AI compresses the distance between idea and execution. It does not compress the distance between good judgment and bad judgment. It amplifies whatever you point it at. Strong teams with clear strategies will get faster and more focused on what matters. Weak teams with vague strategies will get noisier and more distracted. Clear thinking compounds. Confused thinking unravels. The gap does not close. It widens.

Daniel Kahneman spent decades studying how humans make decisions under uncertainty, and one of his most important findings is also his most humbling. We are reliably overconfident in the quality of our own judgment. We confuse fluency with accuracy.
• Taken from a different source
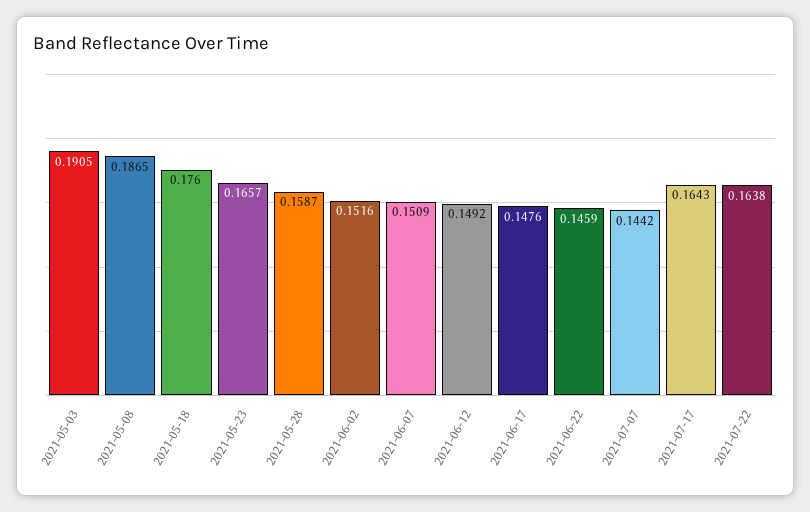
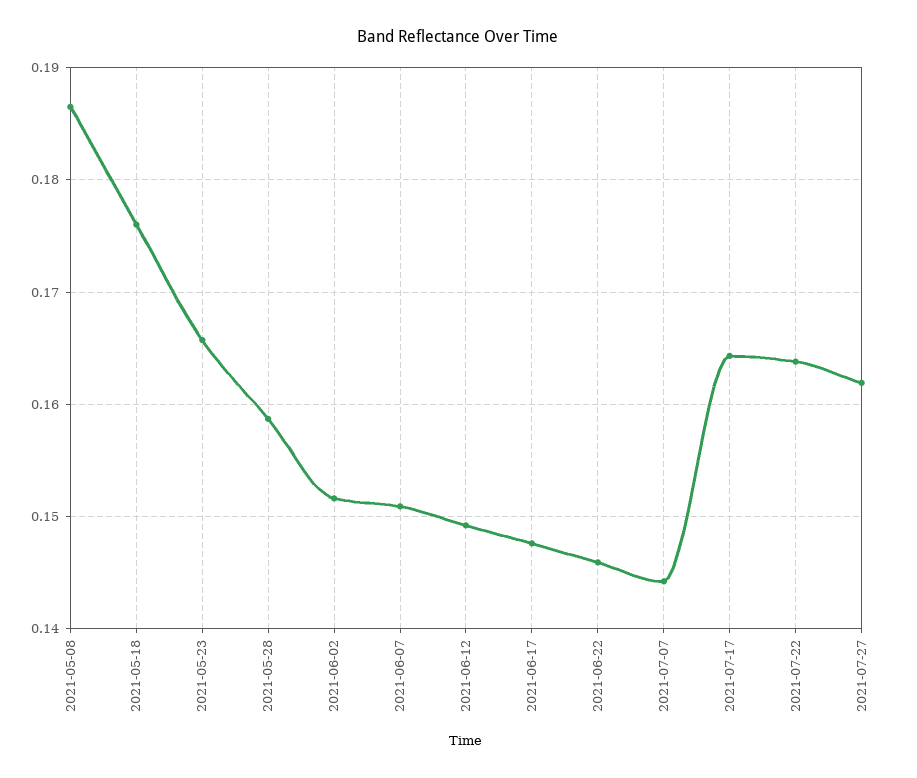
2021-05-03: 0.1905 -> none
2021-07-27: none -> 0.162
We mistake activity for progress. We feel productive when we are merely busy. In a world where AI makes everyone more productive, the illusion of progress becomes even more seductive. We ship more, build more, deploy more, and mistake the volume for value.

The antidote is not to slow down. It is to redirect what we measure. Stop measuring activity and start measuring learning. Optimize for the feedback loops that sharpen judgment over time. Invest in people who make better decisions consistently, not just faster ones. Build systems and cultures that improve decision quality alongside accelerating decision speed. Learn from what we shipped, not just whether we shipped it.

At GTC, Wall Street’s reaction to Jensen’s vision was mixed. Investors weighed the prospect of an AI bubble alongside the trillion-dollar demand forecasts. The software sector continues to be repriced as the narrative shifts from “AI helps software companies” to “AI threatens the per-seat business model.” The entire stack, from chips to models to orchestration to pricing to procurement, is being repriced in real time. Every layer is shifting. When the ground is moving, everyone feels the urgency to adapt and adopt AI.

Urgency without judgment is just panic with a better brand. Everyone will adopt AI. Everyone will build more, ship faster, and deploy agents. That is table stakes. The founders who win will be the ones who make better choices. The real question is not how much AI you are using. The question is whether AI is improving your judgment or accelerating your mistakes. Knowing the difference is the key to your AI advantage.